Records provided:
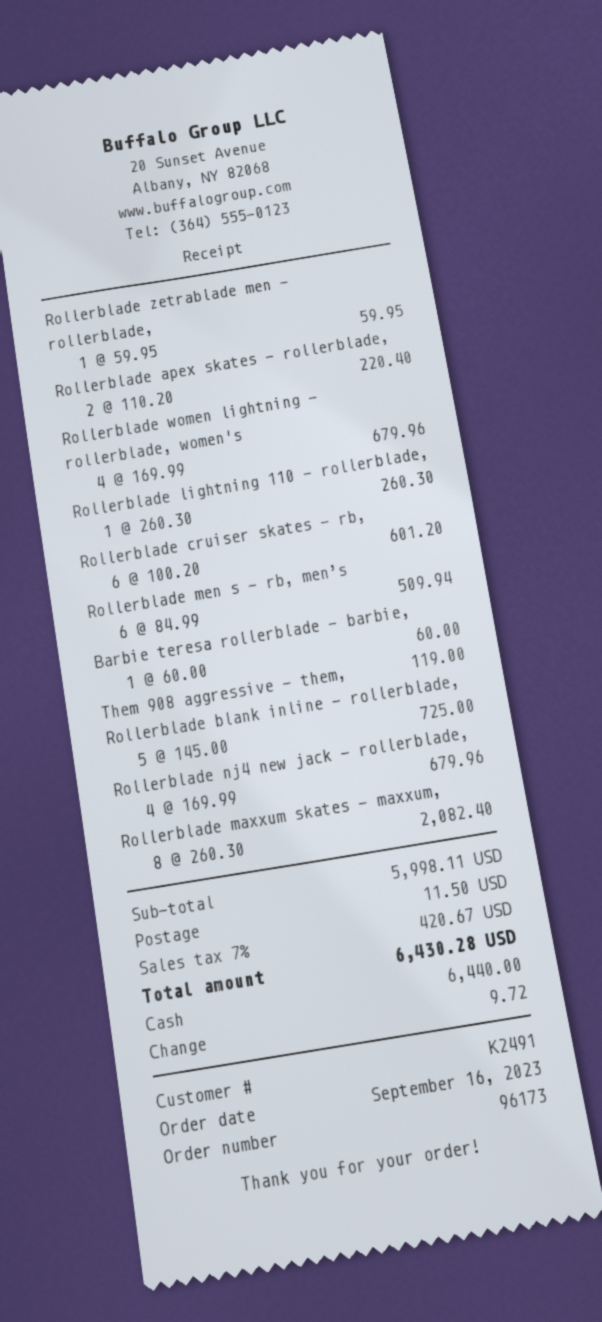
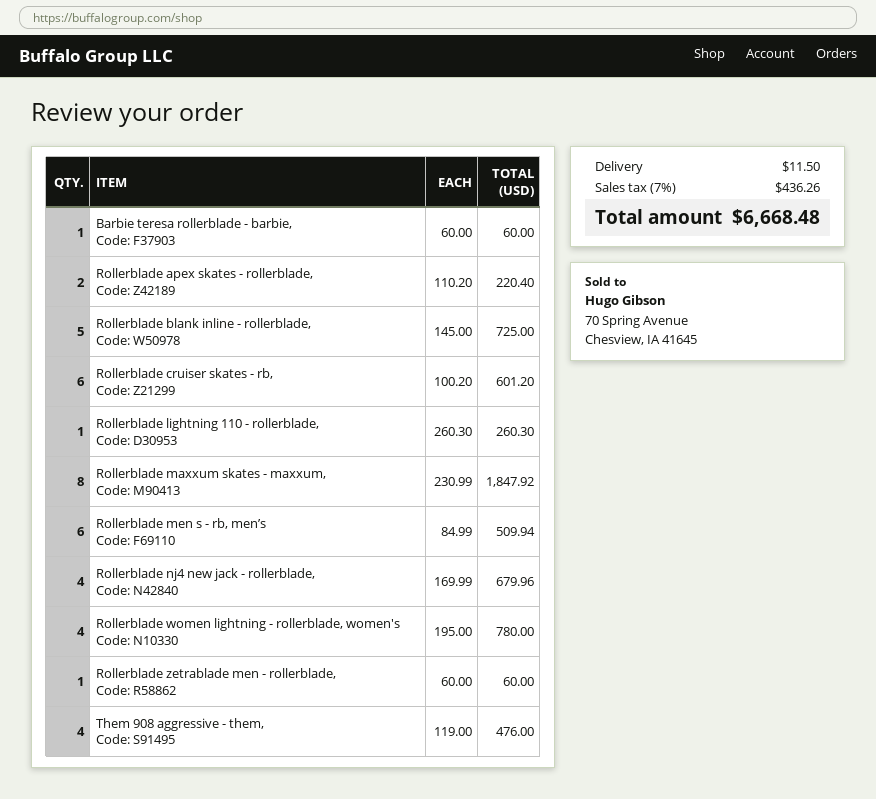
Rollerblade zetrablade men - rollerblade,: 1 x 59.95 = 59.95 -> 1 x 60.00 = 60.00
Rollerblade women lightning - rollerblade, women's: 4 x 169.99 = 679.96 -> 4 x 195.00 = 780.00
Them 908 aggressive - them,: 1 x 119.00 = 119.00 -> 4 x 119.00 = 476.00
Rollerblade maxxum skates - maxxum,: 8 x 260.30 = 2082.40 -> 8 x 230.99 = 1847.92
tax: 7% = 420.67 -> 7% = 436.26
total: 6430.28 -> 6668.48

Exercise description: Extract all lines from the data in which "Rollerblade" is found.

Response to the task:
Rollerblade zetrablade men - rollerblade,: 1 x 59.95 = 59.95 -> 1 x 60.00 = 60.00
Rollerblade women lightning - rollerblade, women's: 4 x 169.99 = 679.96 -> 4 x 195.00 = 780.00
Rollerblade maxxum skates - maxxum,: 8 x 260.30 = 2082.40 -> 8 x 230.99 = 1847.92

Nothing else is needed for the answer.